A-PET is a quad-head PET scanner developed for use in small-animal imaging. The dimensions of its volumetric field of view (FOV) are $46.1{\times}46.1{\times}46.1mm^3$ and the gap between the detector modules has been minimized in order to provide a highly sensitive system. However, such a small FOV together with the quad-head geometry causes image quality degradation. The main factor related to image degradation for the quad-head PET is the mispositioning of events caused by the penetration effect in the detector. In this paper, we propose a precise method for modelling the system at the high spatial resolution of the A-PET using a LOR (line of response) based ML-EM (maximum likelihood expectation maximization) that allows for penetration effects. The proposed system model provides the detection probability of every possible ray-path via crystal sampling methods.

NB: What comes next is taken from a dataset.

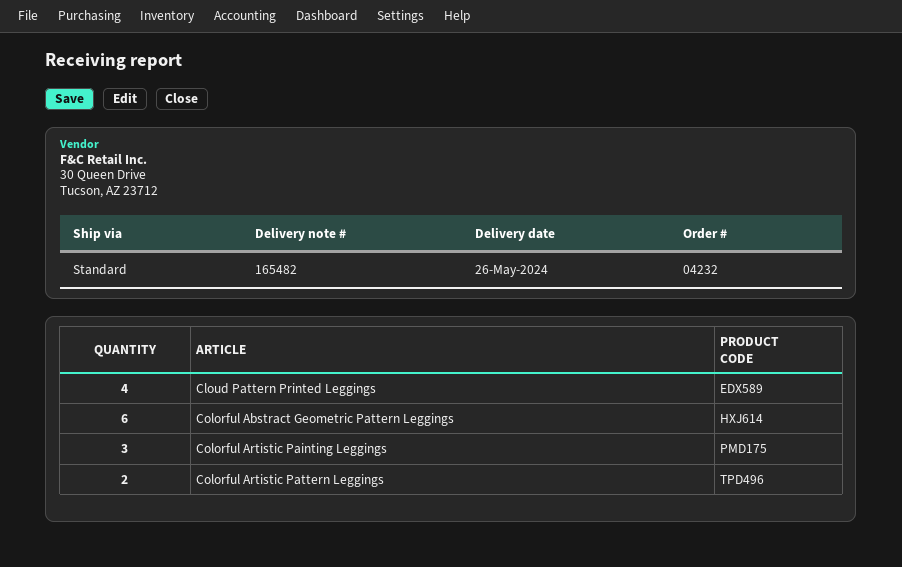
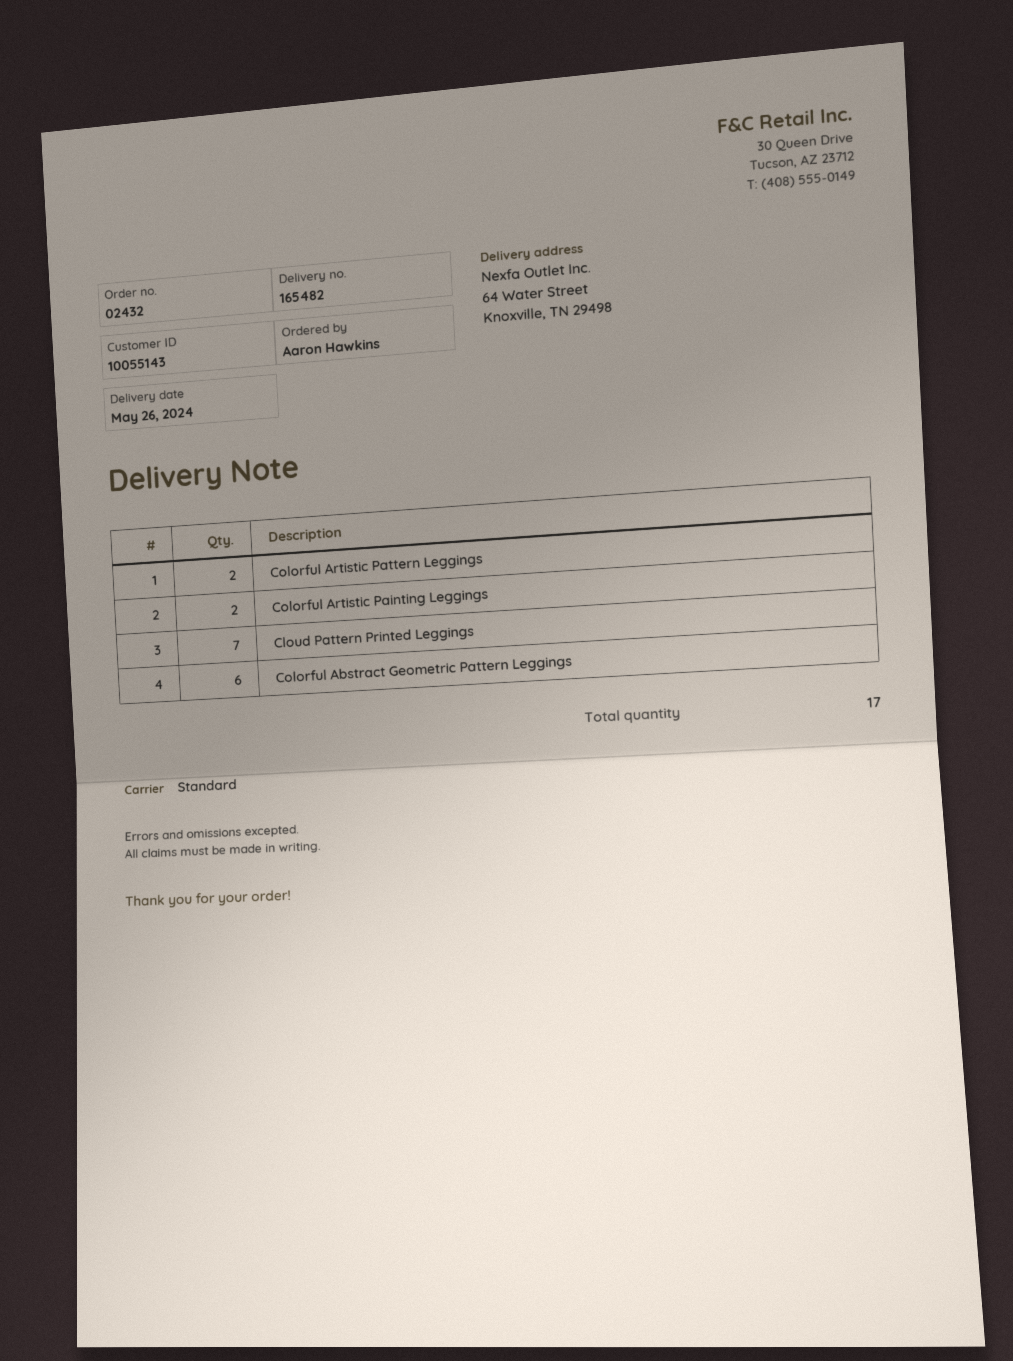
order number: 04232 -> 02432
Cloud Pattern Printed Leggings: 4 -> 7
Colorful Artistic Painting Leggings: 3 -> 2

For the ray-path sampling, the sub-LORs are defined by connecting the sampling points of the crystal pair. We incorporate the detection probability of each sub-LOR into the model by calculating the penetration effect. For comparison, we used a standard LOR-based model and a Monte Carlo-based modeling approach, and evaluated the reconstructed images using both the National Electrical Manufacturers Association NU 4-2008 standards and the Geant4 Application for Tomographic Emission simulation toolkit (GATE). An average full width at half maximum (FWHM) at different locations of 1.77 mm and 1.79 mm are obtained using the proposed system model and standard LOR system model, which does not include penetration effects, respectively. The standard deviation of the uniform region in the NEMA image quality phantom is 2.14% for the proposed method and 14.3% for the LOR system model, indicating that the proposed model out-performs the standard LOR-based model.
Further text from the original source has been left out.